### REQUIREMENT
For the entries below, the result should be an exact transcription of the lines from the one with "[19,394,849,472] António Guterres" up to and including the one with "[19,506,851,584] RDC : l’UE", and only those.

[Version difference data]
——

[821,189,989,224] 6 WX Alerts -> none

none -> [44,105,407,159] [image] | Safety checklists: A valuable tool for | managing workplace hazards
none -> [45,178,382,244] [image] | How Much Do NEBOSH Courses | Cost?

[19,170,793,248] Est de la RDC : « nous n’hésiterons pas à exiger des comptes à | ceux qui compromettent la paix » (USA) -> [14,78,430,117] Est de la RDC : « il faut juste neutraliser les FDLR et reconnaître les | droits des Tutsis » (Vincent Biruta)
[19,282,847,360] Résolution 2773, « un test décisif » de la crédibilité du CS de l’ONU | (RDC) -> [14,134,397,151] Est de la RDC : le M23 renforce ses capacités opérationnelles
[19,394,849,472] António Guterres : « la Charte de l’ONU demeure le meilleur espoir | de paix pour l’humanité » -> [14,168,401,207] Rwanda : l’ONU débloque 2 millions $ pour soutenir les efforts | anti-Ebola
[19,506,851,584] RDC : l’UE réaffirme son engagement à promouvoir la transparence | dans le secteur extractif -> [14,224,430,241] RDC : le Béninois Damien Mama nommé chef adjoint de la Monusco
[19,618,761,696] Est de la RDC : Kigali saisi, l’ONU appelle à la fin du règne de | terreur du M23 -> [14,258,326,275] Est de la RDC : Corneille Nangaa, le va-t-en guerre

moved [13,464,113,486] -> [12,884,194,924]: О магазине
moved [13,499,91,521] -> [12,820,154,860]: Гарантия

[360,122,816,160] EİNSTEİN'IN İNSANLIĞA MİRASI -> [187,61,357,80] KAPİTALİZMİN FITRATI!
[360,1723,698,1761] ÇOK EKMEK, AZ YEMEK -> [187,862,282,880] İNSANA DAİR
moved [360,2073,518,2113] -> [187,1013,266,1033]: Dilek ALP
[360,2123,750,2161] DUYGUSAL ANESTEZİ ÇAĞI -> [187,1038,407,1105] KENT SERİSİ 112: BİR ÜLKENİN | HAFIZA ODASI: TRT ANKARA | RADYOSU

——

### WRITTEN SOLUTION
[19,394,849,472] António Guterres : « la Charte de l’ONU demeure le meilleur espoir | de paix pour l’humanité » -> [14,168,401,207] Rwanda : l’ONU débloque 2 millions $ pour soutenir les efforts | anti-Ebola
[19,506,851,584] RDC : l’UE réaffirme son engagement à promouvoir la transparence | dans le secteur extractif -> [14,224,430,241] RDC : le Béninois Damien Mama nommé chef adjoint de la Monusco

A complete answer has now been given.